Data protection and transfer of personal data from the EEA to the USA is a heavily discussed topic, especially in the business world. Probably there is not a single company in the EEA not processing personal data of its employees, customers, or vendors and many of these companies are considering transferring personal data also outside of the EEA, for example to their subsidiaries or vendors, to successfully perform on the market. However, not all the countries outside of the EEA can guarantee a level of protection of personal data equivalent to the level of protection guaranteed and expected in the EEA by the GDPR. Especially in the USA, the historical development of the perception of data protection is completely different in comparison to the development of the same in the European Union. On one hand, privacy of personal data is treated as a human right in the EU, and in the US, they still look at it as a property right, protection of which can be sacrificed for other benefits, such as national security or economic benefits.
Nevertheless, the EU legislation does not forbid every transfer of personal data to a third country. There are different data transfer mechanisms that companies can rely on, from adequacy decisions granted by the EU to the third country in question, to appropriate safeguards and to other data transfer mechanisms as set out in the GDPR. Specifically, between the EU and the USA there were a couple of trans-Atlantic frameworks in place in the last decades. The idea of these frameworks was to reduce bureaucracy and enable companies on both sides of the Atlantic to securely share personal data. However, the above-mentioned frameworks were successfully challenged in front of the CJEU, which invalidated them. This initially led to legal uncertainty as there was no clear instructions provided by the European Courts on how and if the companies may continue to transfer personal data from the EEA to the USA. The uncertainty was mitigated to some extent with the guide published by the European Data Protection Board, however the transfers of personal data form the EEA to a country that cannot guarantee a level of protection of personal data equivalent to the one in the EEA remains complex and very difficult to achieve.

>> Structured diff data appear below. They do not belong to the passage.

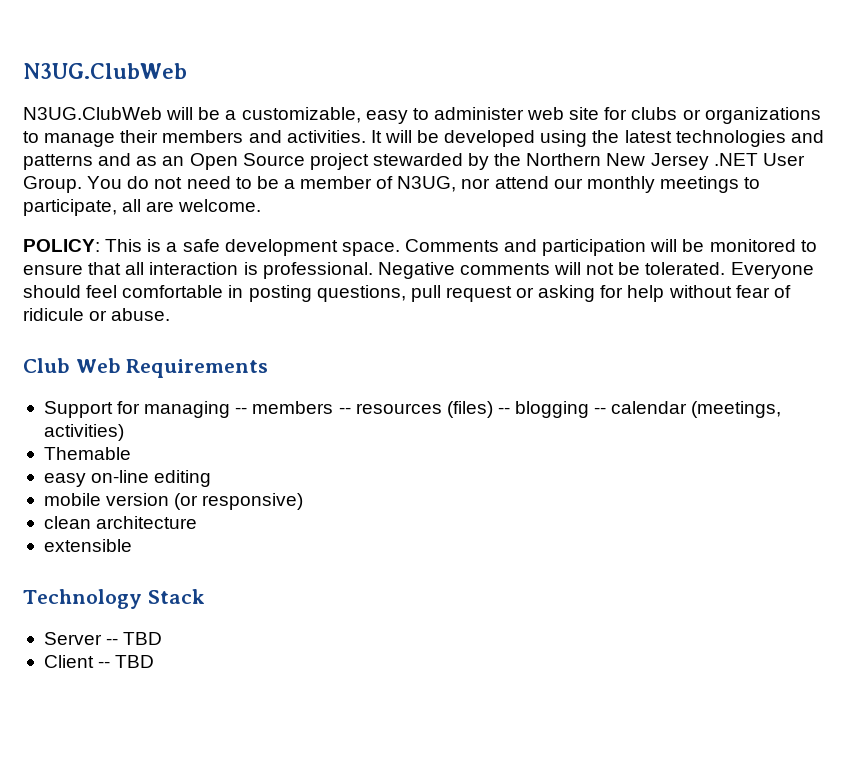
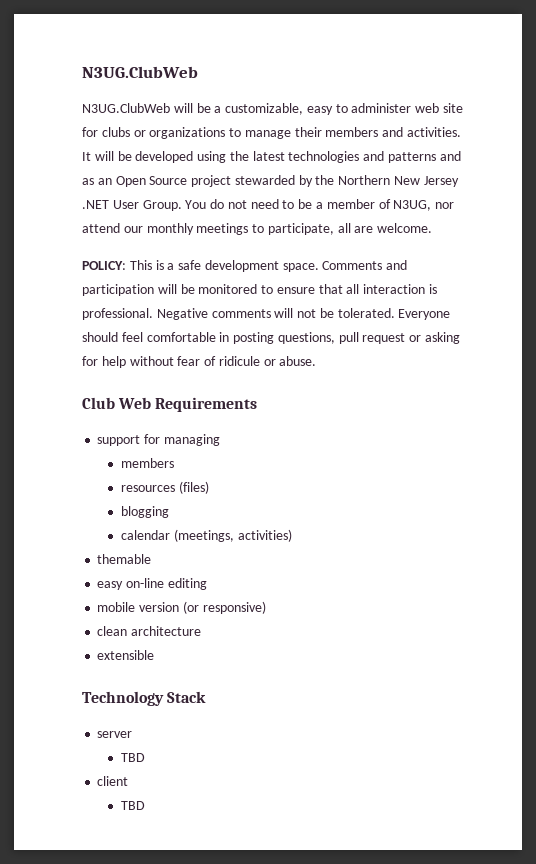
[43,401,113,418] Support -> [97,435,141,446] support
[235,401,351,414] -- members -- -> [121,458,175,468] // members //
[497,407,510,414] -- -> (209, 487) //
[594,407,607,414] -- -> (170, 512) //
[43,447,131,460] Themable -> [97,554,152,564] themable
[43,632,119,645] Server -- -> [97,731,133,738] server //
[43,655,111,668] Client -- -> [97,776,129,786] client //

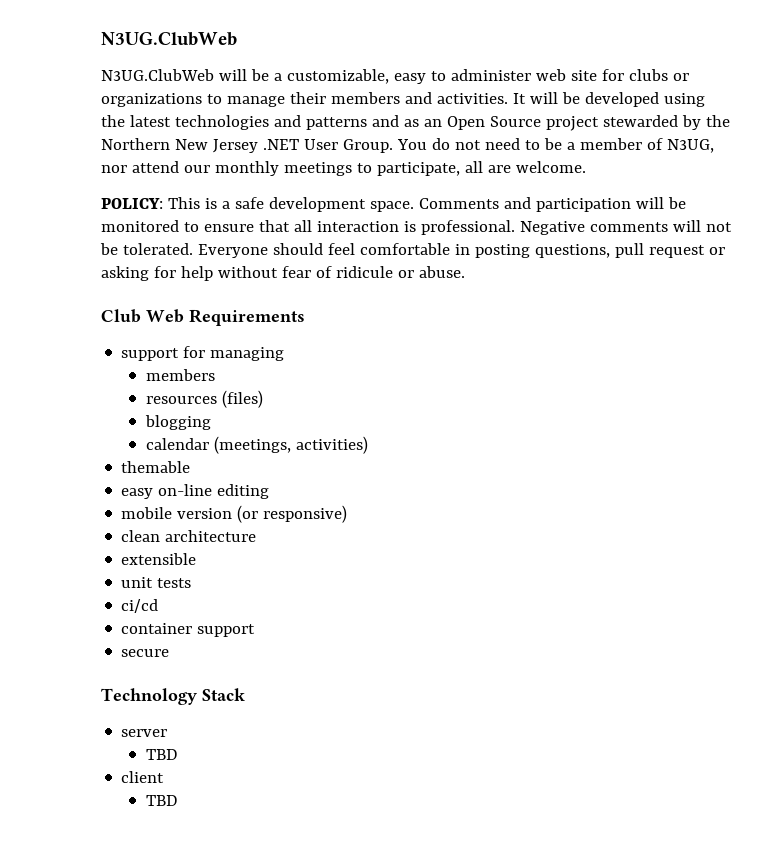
(155, 655) none -> [121,577,192,588] [121,599,159,613] [121,623,256,637] [121,649,170,657] // unit tests // ci/cd // container support // secure

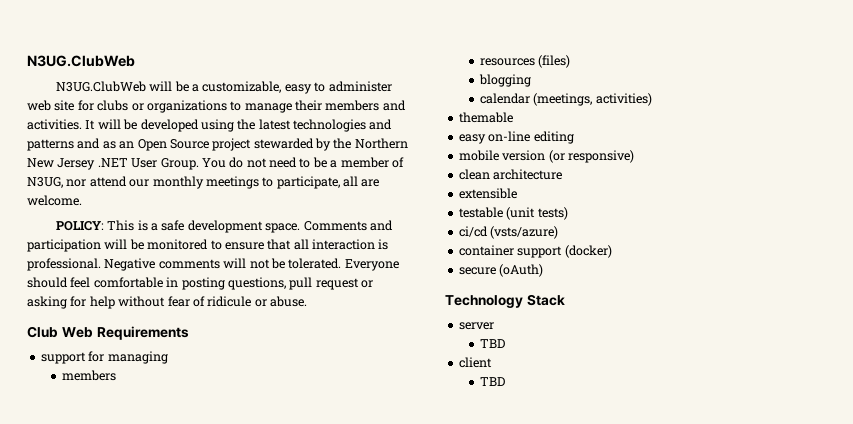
[121,577,192,588] unit tests -> [458,207,568,220] testable (unit tests)
(159, 606) none -> [490,226,559,239] (vsts/azure)
(256, 630) none -> [564,245,612,258] (docker)
(170, 653) none -> [499,264,544,277] (oAuth)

Companies on both sides of Atlantic are craving for a new, updated trans-Atlantic framework which would ease such data transfers, however it is already clear that any such new framework agreement will be thoroughly reviewed and challenged by those who opposed the initial frameworks, unless the USA first changes its legislation in a way that would give protection of personal data in the same way or at least similar recognition and treatment as it has in the EEA.